▶ YOUR GOAL
What is needed is an exact copy of the lines in the listing below, from the one with "padding:0 10px 0 18px; z-index:40;" up to and including the one with "display:flex; align-items:center; gap:11px;", with no other lines.

Segment Open

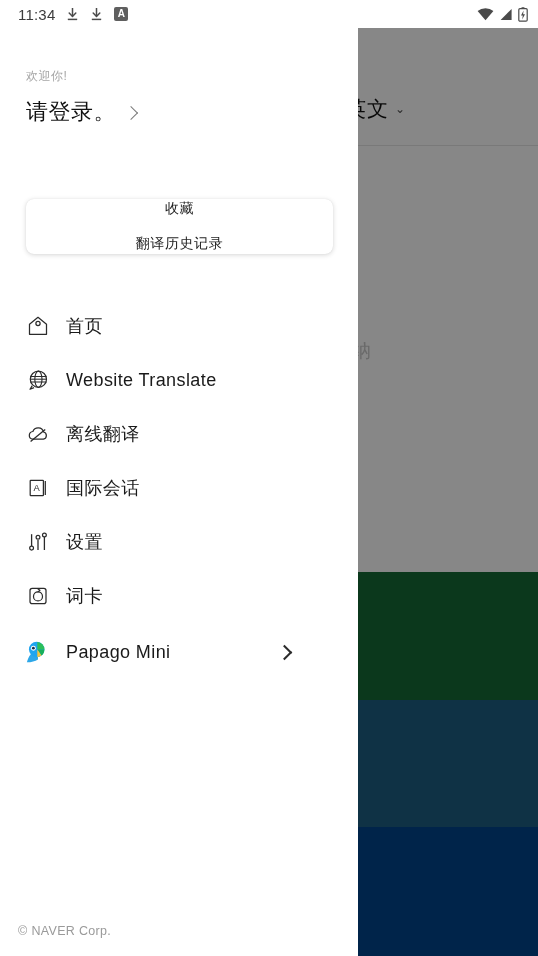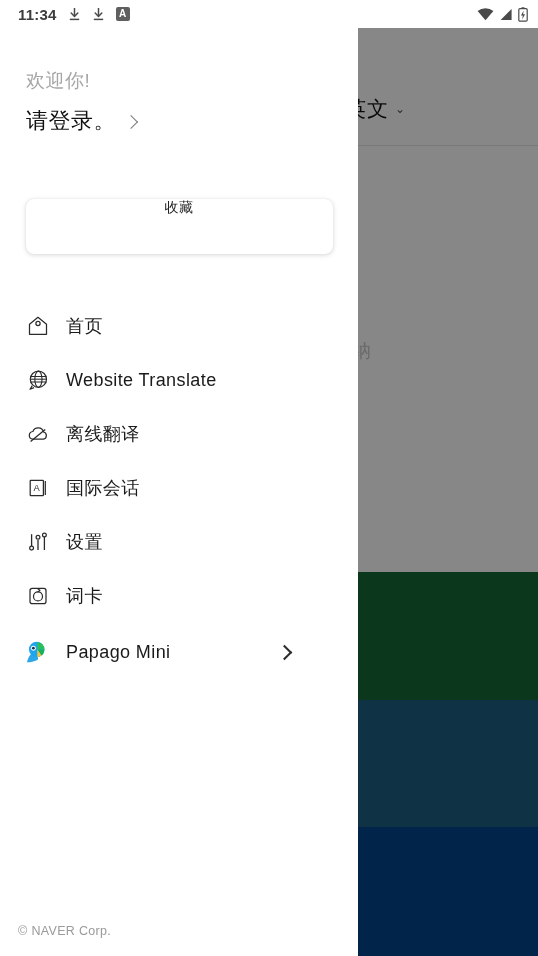--- a/index.html
+++ b/index.html
@@ -45,7 +45,7 @@
     background:#ffffff; display:flex; align-items:center;
     padding:0 10px 0 18px; z-index:40;
   }
-  #status-time{ font-size:15px; color:#3c3c3c; font-weight:700; letter-spacing:.2px; }
+  #status-time{ font-size:15px; color:#3c3c3c; font-weight:400; letter-spacing:.2px; }
   .status-left{ display:flex; align-items:center; gap:11px; }
   .status-right{ margin-left:auto; display:flex; align-items:center; gap:5px; }
   .sicon{ display:block; }

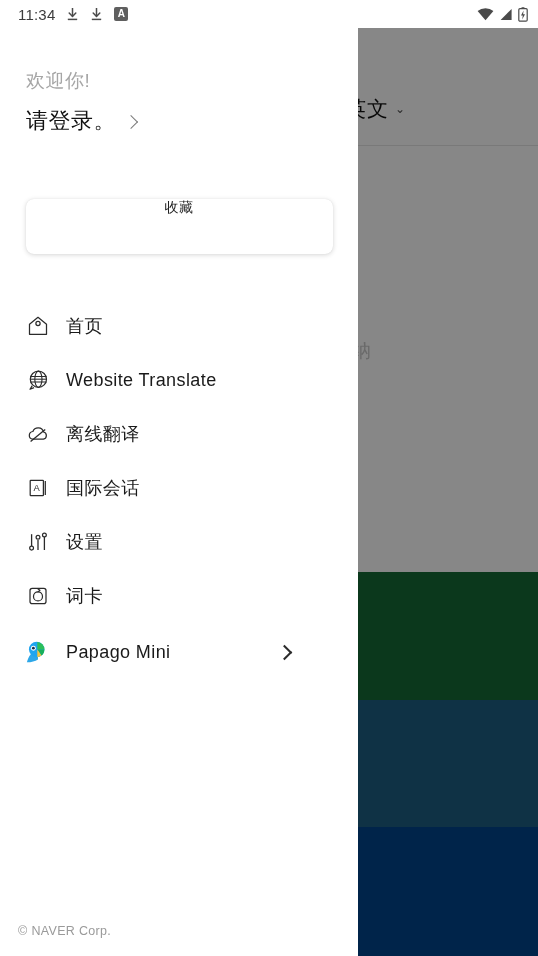--- a/index.html
+++ b/index.html
@@ -62,7 +62,7 @@
   }
 
   #greeting{ position:absolute; left:26px; top:40px; }
-  #greet-sub{ font-size:19px; color:#a6a6a6; letter-spacing:.5px; }
+  #greet-sub{ font-size:12px; color:#a6a6a6; letter-spacing:.5px; }
   #greet-row{ display:flex; align-items:center; margin-top:12px; }
   #greet-main{ font-size:22px; color:#111; letter-spacing:.5px; }
   #greet-chev{

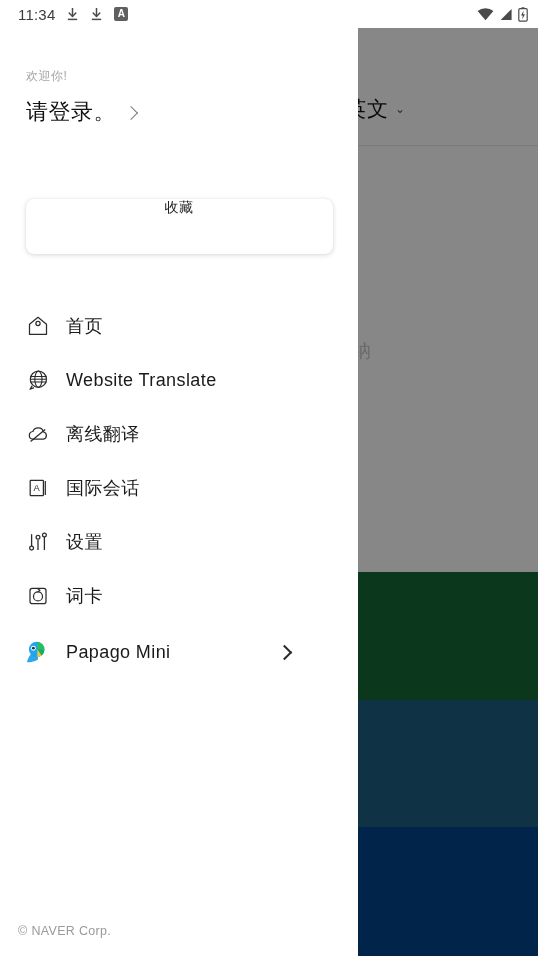--- a/index.html
+++ b/index.html
@@ -76,7 +76,7 @@
     position:absolute; left:26px; top:171px; width:307px; height:55px;
     background:#ffffff; border-radius:8px;
     box-shadow:0 1px 5px rgba(0,0,0,0.16), 0 0 1px rgba(0,0,0,0.10);
-    display:flex; align-items:flex-start;
+    display:flex; align-items:center;flex-direction:column;
   }
   .quick-btn{
     flex:1; display:flex; align-items:center; justify-content:center;

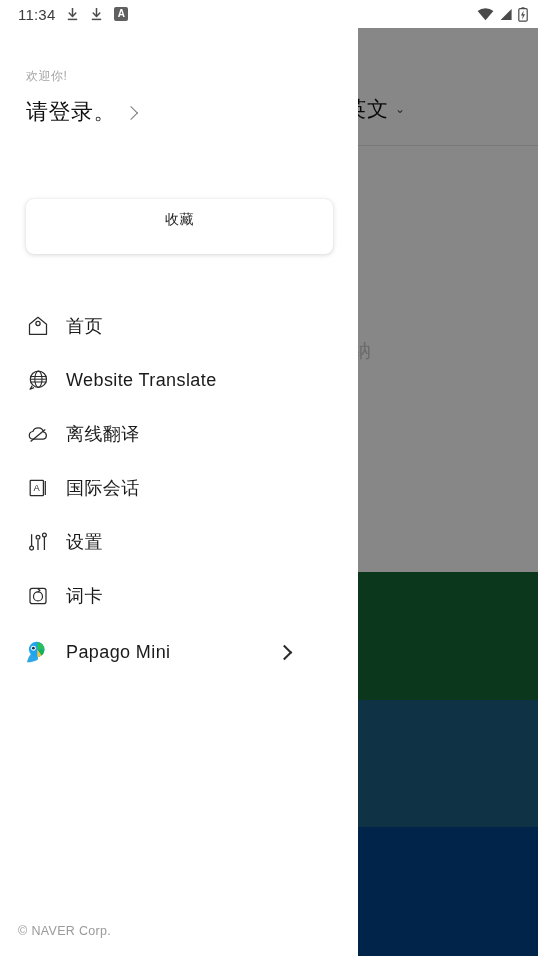--- a/index.html
+++ b/index.html
@@ -145,6 +145,7 @@
     <div id="quick-card">
       <div class="quick-btn">收藏</div>
       <div id="quick-divider"></div>
+      <div class="quick-btn">翻译历史记录</div>
     </div>
 
     <div id="menu">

Segment Closed

▶ TASK ANSWER
     padding:0 10px 0 18px; z-index:40;
   }
-  #status-time{ font-size:15px; color:#3c3c3c; font-weight:700; letter-spacing:.2px; }
+  #status-time{ font-size:15px; color:#3c3c3c; font-weight:400; letter-spacing:.2px; }
   .status-left{ display:flex; align-items:center; gap:11px; }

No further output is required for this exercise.